Work item:
Look at the data below and print exactly the lines from its first line through the line with "Totals | sylls: 1,345 -> 1,435"; the pictures stay out of the copy.

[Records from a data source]

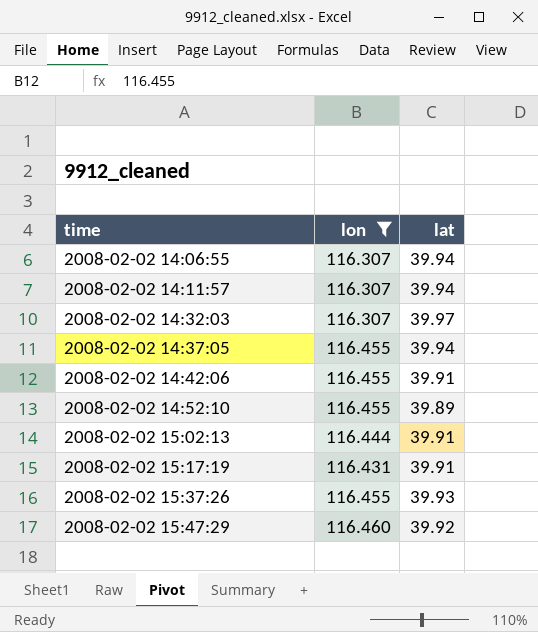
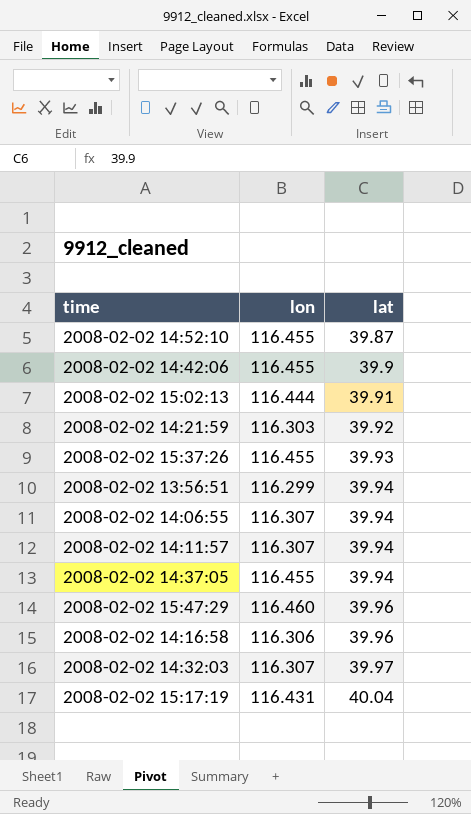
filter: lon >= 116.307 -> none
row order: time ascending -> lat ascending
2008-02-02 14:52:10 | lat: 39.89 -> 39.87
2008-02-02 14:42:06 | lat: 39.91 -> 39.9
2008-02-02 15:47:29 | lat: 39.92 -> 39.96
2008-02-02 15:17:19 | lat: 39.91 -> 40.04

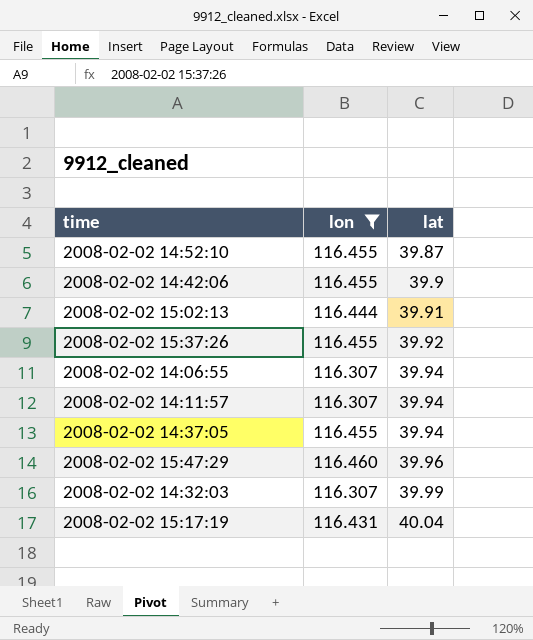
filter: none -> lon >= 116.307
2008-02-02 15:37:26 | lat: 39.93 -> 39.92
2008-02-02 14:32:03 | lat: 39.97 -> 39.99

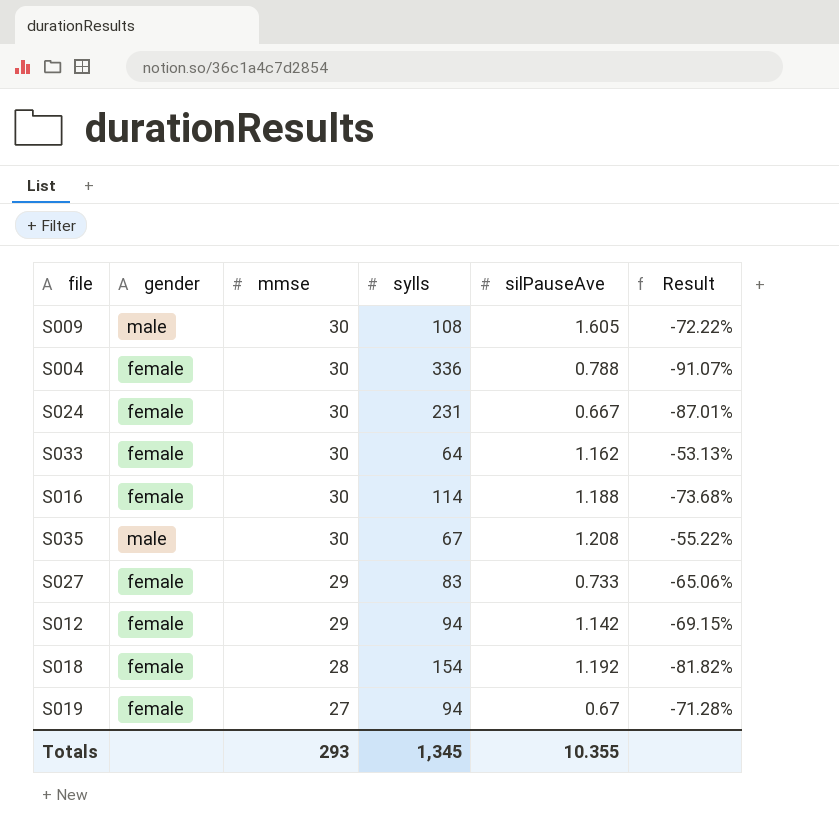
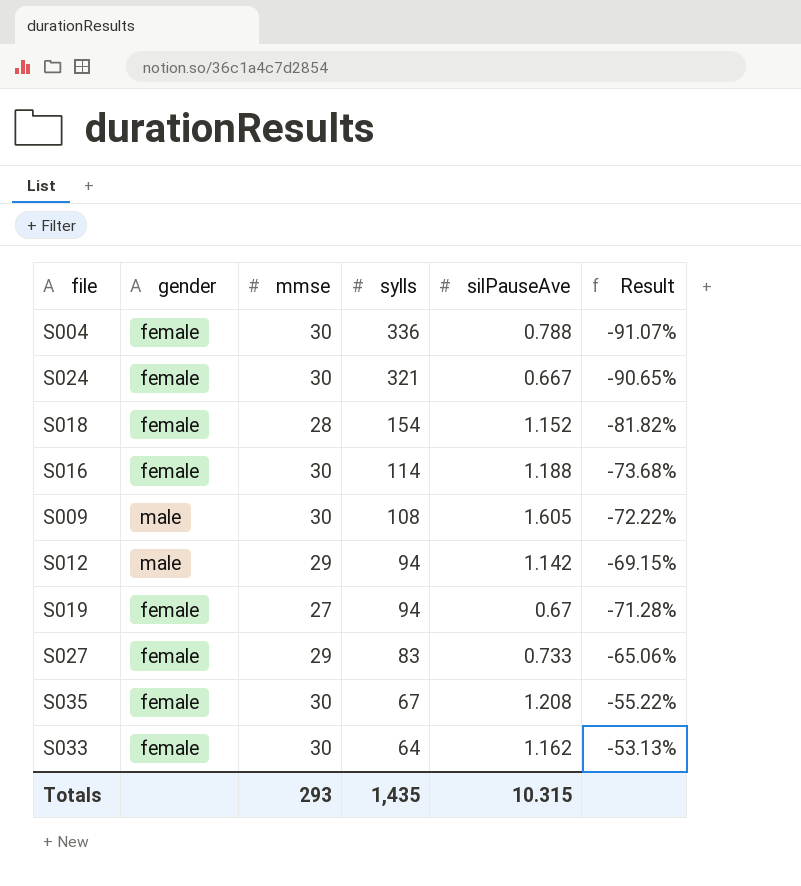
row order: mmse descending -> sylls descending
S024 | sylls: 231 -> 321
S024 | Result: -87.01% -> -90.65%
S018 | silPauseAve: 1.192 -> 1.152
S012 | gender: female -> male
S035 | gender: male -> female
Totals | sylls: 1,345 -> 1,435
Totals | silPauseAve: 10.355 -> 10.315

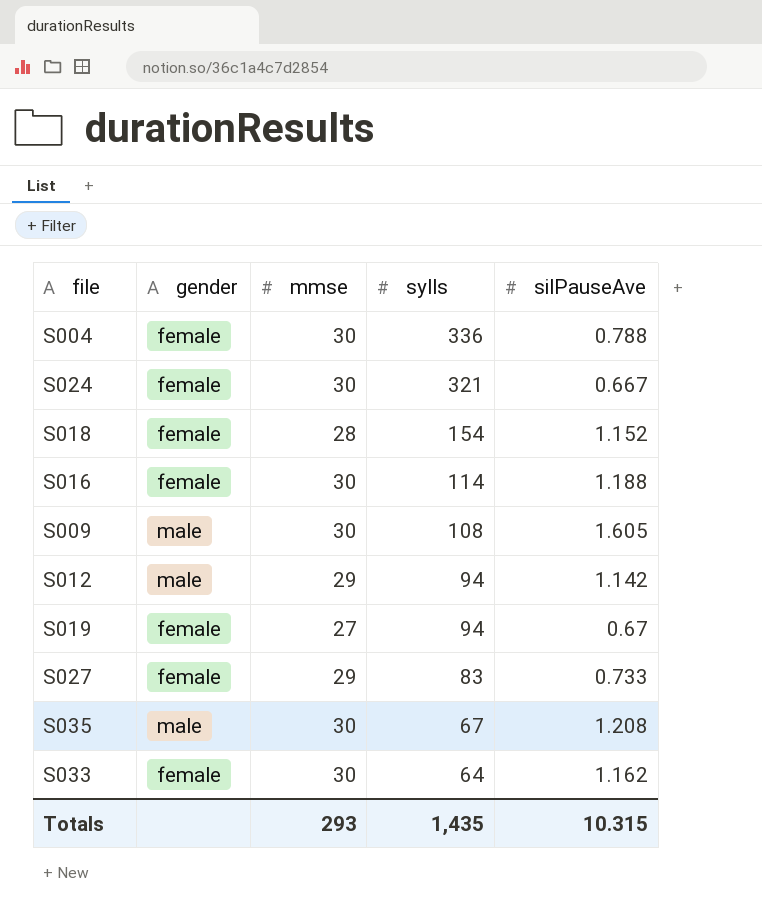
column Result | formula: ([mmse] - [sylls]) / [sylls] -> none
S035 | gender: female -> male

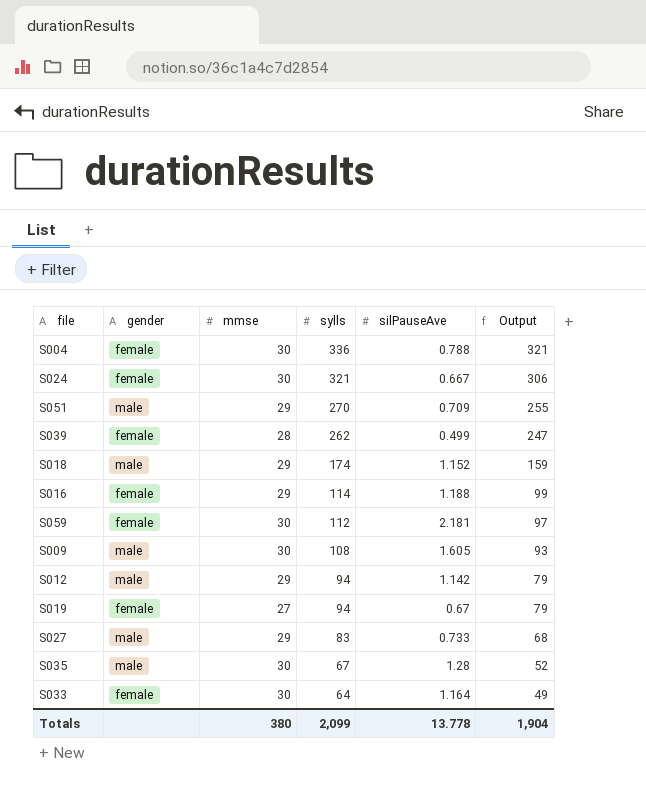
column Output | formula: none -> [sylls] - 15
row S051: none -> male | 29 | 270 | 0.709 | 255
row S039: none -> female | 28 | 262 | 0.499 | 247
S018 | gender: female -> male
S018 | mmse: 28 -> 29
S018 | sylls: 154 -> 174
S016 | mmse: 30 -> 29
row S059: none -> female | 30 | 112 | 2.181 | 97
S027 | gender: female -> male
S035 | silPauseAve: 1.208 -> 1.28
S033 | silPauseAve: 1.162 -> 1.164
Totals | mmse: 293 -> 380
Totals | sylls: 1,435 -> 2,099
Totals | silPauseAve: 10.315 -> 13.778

Finished exercise:
filter: lon >= 116.307 -> none
row order: time ascending -> lat ascending
2008-02-02 14:52:10 | lat: 39.89 -> 39.87
2008-02-02 14:42:06 | lat: 39.91 -> 39.9
2008-02-02 15:47:29 | lat: 39.92 -> 39.96
2008-02-02 15:17:19 | lat: 39.91 -> 40.04

filter: none -> lon >= 116.307
2008-02-02 15:37:26 | lat: 39.93 -> 39.92
2008-02-02 14:32:03 | lat: 39.97 -> 39.99

row order: mmse descending -> sylls descending
S024 | sylls: 231 -> 321
S024 | Result: -87.01% -> -90.65%
S018 | silPauseAve: 1.192 -> 1.152
S012 | gender: female -> male
S035 | gender: male -> female
Totals | sylls: 1,345 -> 1,435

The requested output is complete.